Monday, October 7, 2019

Listening versus hearing

     Ever know anyone with selective hearing?  Maybe you know someone who listens but doesn't hear you.  Then there are those who listen but have their minds already made up and are going without your input anyway.  Listening versus hearing can be very frustrating and cause much discord and anger.  As people we all have had problems with both listening and hearing.  Perhaps we just don't know  the difference between the two opposites?!  We listen all the time and even when we are asleep.  People in coma's have been shown to be able to listen and even hear!  Studies show that babies in womb listen and hear as well reacting to our words as well as our emotions.  Sometimes we even pretend to listen and hear when in fact we haven't a connection with the person or group of persons we are interacting with.  Public speakers are very aware of when their audience is and isn't listening.  They know that if you aren't listening, you aren't hearing either.  Hearing is different than listening as you have already committed to listen and are now ready to hear.  This isn't reversed.  Often our hearing is manifested in action of physical or mental nature while listening can "go in one ear and out the other."

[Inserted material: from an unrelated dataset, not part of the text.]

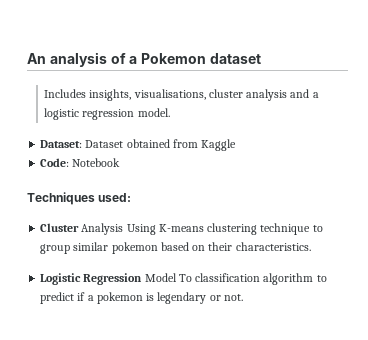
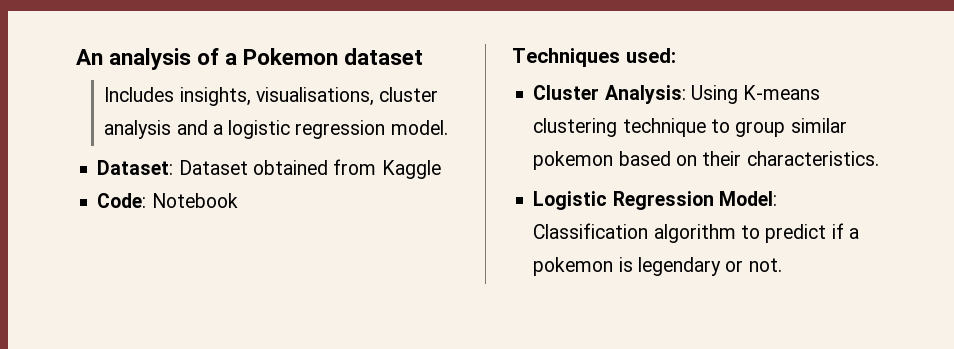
- Cluster Analysis Using K-means clustering technique to group similar pokemon based on their characteristics.
+ Cluster Analysis: Using K-means clustering technique to group similar pokemon based on their characteristics.
- Logistic Regression Model To classification algorithm to predict if a pokemon is legendary or not.
+ Logistic Regression Model: Classification algorithm to predict if a pokemon is legendary or not.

     Some of you know I've lost 3/4 of my hearing in both ears and that 24/7 I have constant ringing in both ears.  Makes it difficult to listen or hear at times.  There are some actions I tell people they can do so that I can hear them better.  First, call my name.  When you have my attention, I will be more apt to listen to you and hear you.  You can also do that with skype, facetime or other communication devices.  Second, pause.  When you pause it gives me time to fully focus on you.  Third, while still looking into my face, speak slowly, moderately, and as me if I understood what was said.  I won't be insulted.  Fourth, be prepared to do the same in reverse when I want to talk with you.  Fifth, watch out for a small word, "to" in your vocabulary.  Don't talk "to" me.  Talk with me.  Two way conversation is hearing the other person.  Fifth, if at all possible have a conversation with me face to face.  It's always more productive and we can have lunch afterwards.
     As I've read through the Bible multiple times I'm still amazed that the Word tells that God's people didn't listen to God.  Who were they listening to?  Themselves.  If someone doesn't want to hear you or you don't want to hear them, there is no respect and no communication.  Kind of like a committee in Congress!  I am amazed at the parents, grandparents, other relatives and babysitters who tell the children what to do, what to day, what to like and dislike; all the while not listening and hearing themselves.  Your children are only doing what you've taught them to do.  So, when they don't come to visit, ask yourself whether or not you've created an environment where they would rather be somewhere else.  Telling you kids or others kids that they are to be "seen but not heard" only sets the stage when they are adults.  If you truly believe that you reap what you so, take responsibility of sowing a crop worth harvesting instead of weeds.  There are people who listen and hear out there.  Are you one of them?  Remember it's always your choice!